Ce que cet incident montre est la perturbation des lignes de communication est devenu un facteur important de la guerre tactique permettant de prendre le dessus sur les forces adverses. Depuis 2020, les États-Unis exhortent les pays de la région Asie à éviter de faire appel à une entreprise chinoise pour réparer ou poser de nouveaux câbles au fond de la mer, de peur que la Chine puisse intercepter et surveiller les communications sensibles transitant par ces câbles. Ils exhortent également les entreprises à acheminer de nouveaux câbles autour du périmètre de la mer, en évitant la partie centrale de la voie navigable revendiquée par la Chine sur la base de cartes historiques montrant une ligne à 10 traits qui empiète sur les zones économiques exclusives de plusieurs autres pays.
Au cœur des préoccupations se trouve le chinois HMN Technologies, le dernier entrant dans le domaine spécialisé de la pose de câbles, qui était auparavant dominé par seulement trois entreprises : l’américain, SubCom, le français, Alcatel Submarine Networks et le japonais, Nippon Electric Company.
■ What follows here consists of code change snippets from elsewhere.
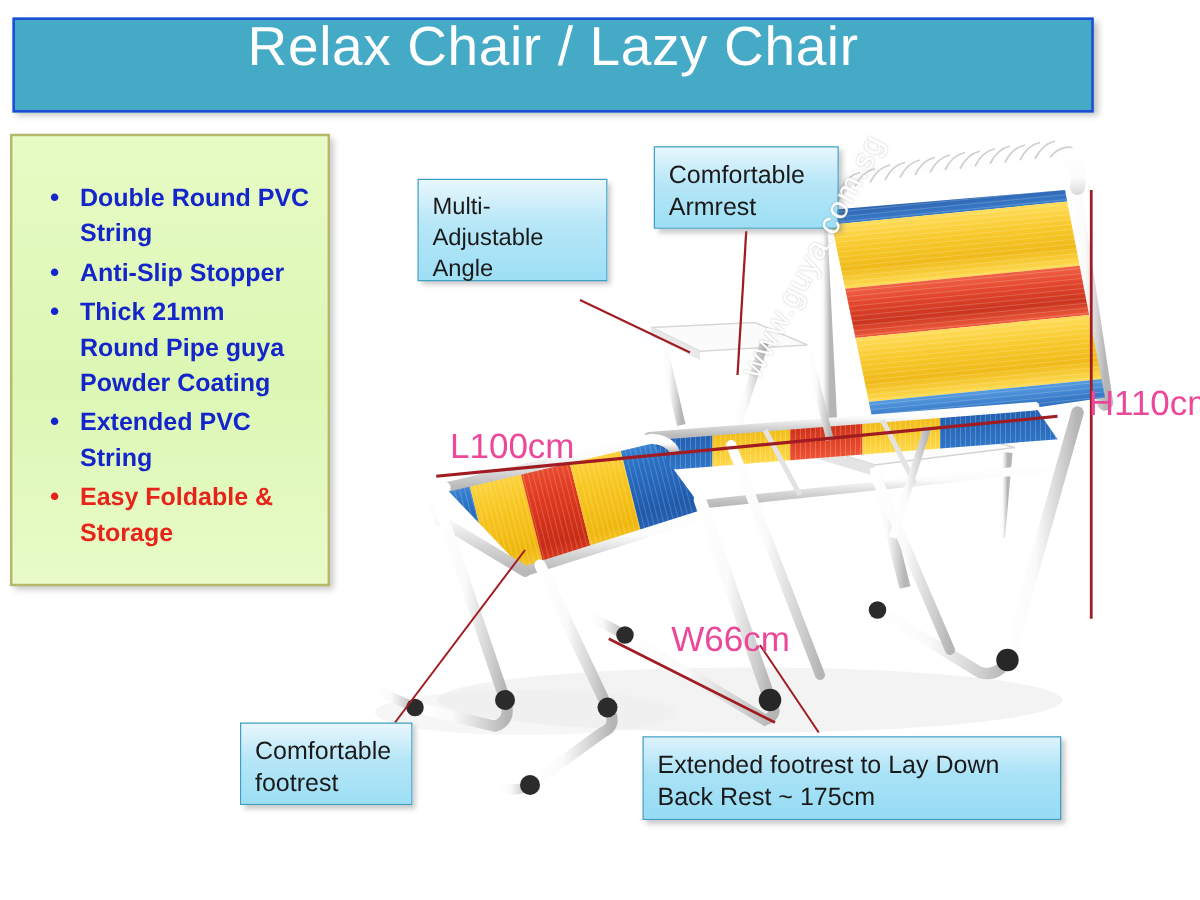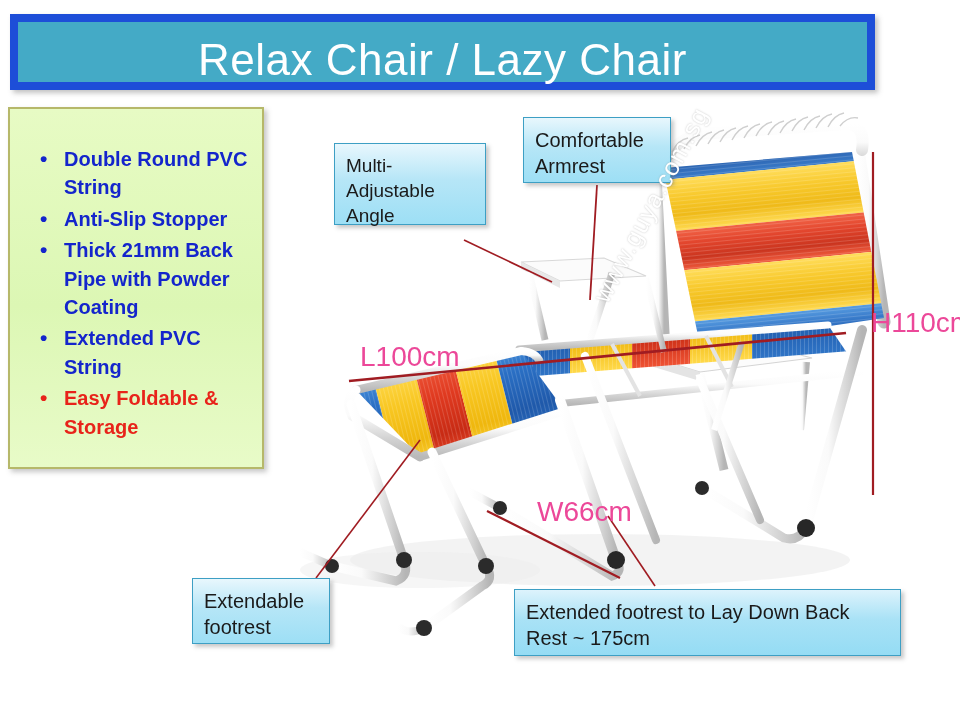"Relax Chair / Lazy Chair" #title-banner { align-items: flex-end -> flex-start; border: 8px solid #1d4ed8 -> 2px solid #1d4ed8 }
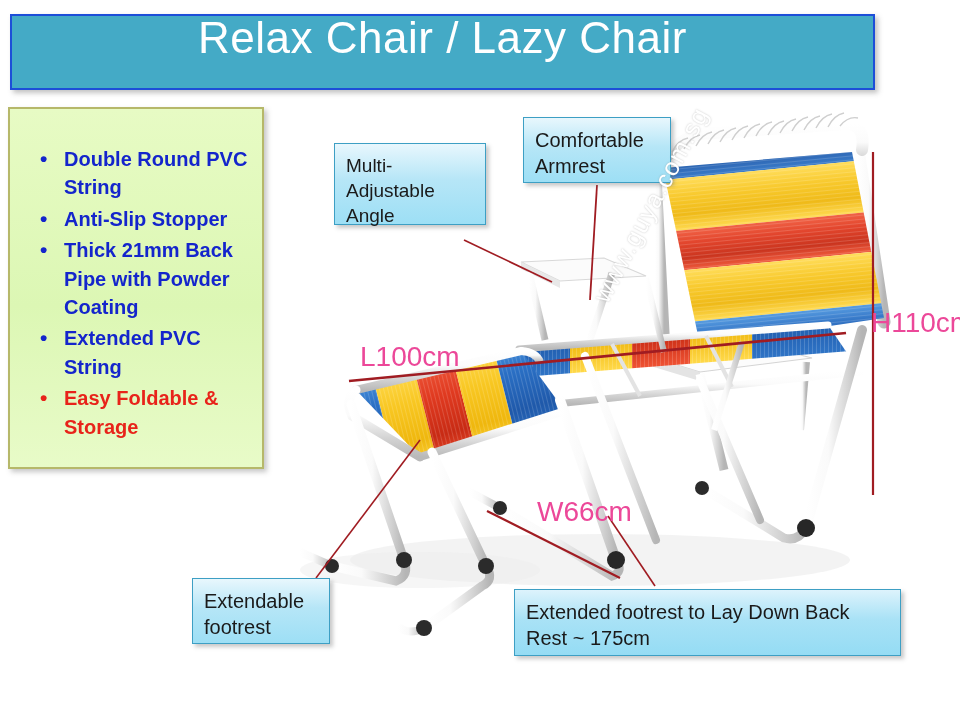"Thick 21mm Back Pipe with" li.feat-blue { text: Back Pipe with -> Round Pipe guya }
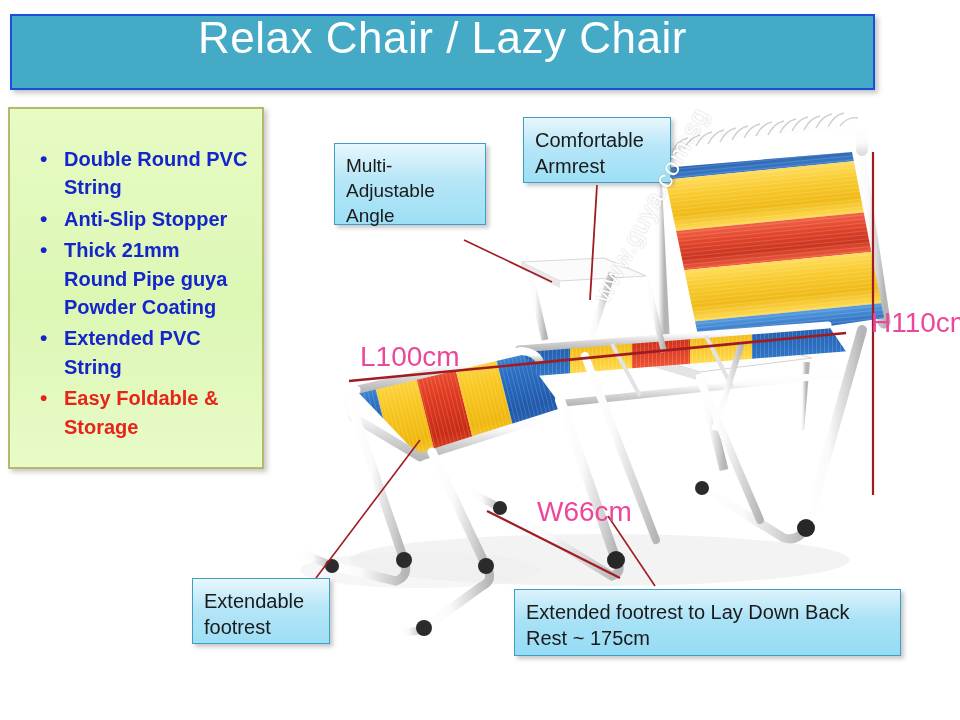"Extendable footrest" div.callout { text: Extendable -> Comfortable }
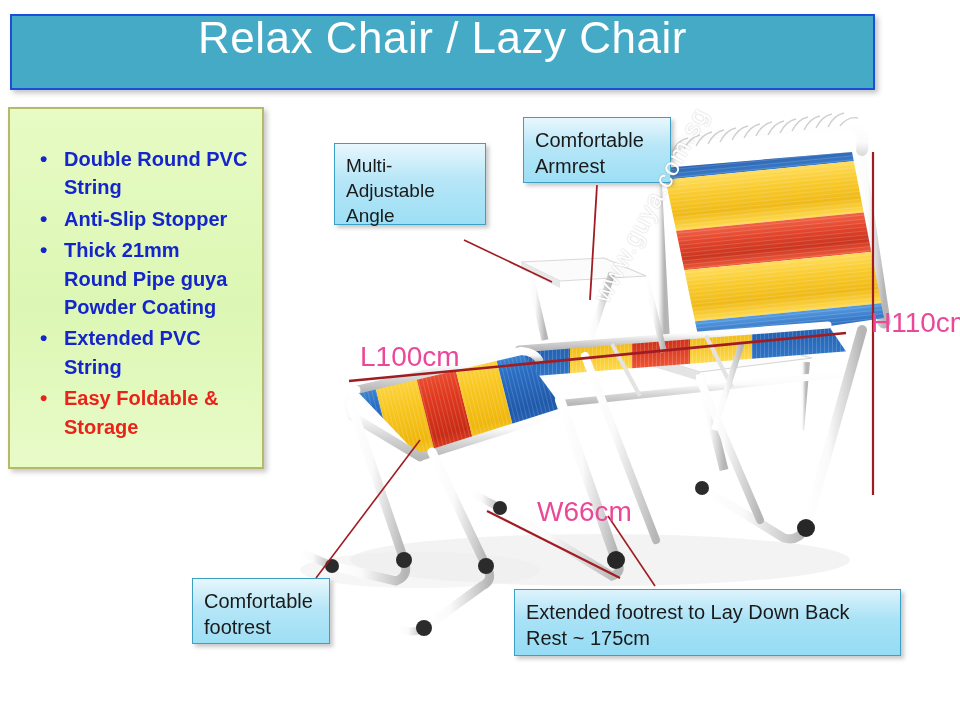"Extended footrest to Lay Down" #callout-extended { width: 387px -> 335px }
HMN Technologies appartenait autrefois à Huawei et est toujours considérée par les États-Unis comme une filiale du géant technologique chinois, dont les équipements ont été interdits aux États-Unis et dans d’autres pays par crainte qu’ils puissent être utilisés pour faciliter l’espionnage chinois.
En septembre, les États-Unis ont fait pression sur le Vietnam pour qu’il évite d’utiliser HMN Technologies dans ses projets de construction de 10 nouveaux câbles sous-marins d’ici 2030. Dans ce qui semble être une mesure de rétorsion, la Chine a retardé l’approbation des permis accordés aux entreprises souhaitant réparer ou installer de nouveaux câbles sous-marins en mer de Chine du Sud. Ces retards sont particulièrement préoccupants pour des pays comme le Vietnam, qui souhaite remplacer cinq câbles vieillissants qui sont tombés en panne à plusieurs reprises, ralentissant le trafic internet dans le pays. Les permis de travaux de pose de câbles, qui étaient autrefois approuvés par la Chine en moins de 10 jours, prennent désormais jusqu’à quatre mois et sont parfois rejetés sans justification.
Ainsi, la guerre des câbles s’accélère et l’incident en mer baltique semble indiquer que la Russie et la Chine pourraient être entrés dans une alliance tactique qui ne dit pas encore son nom.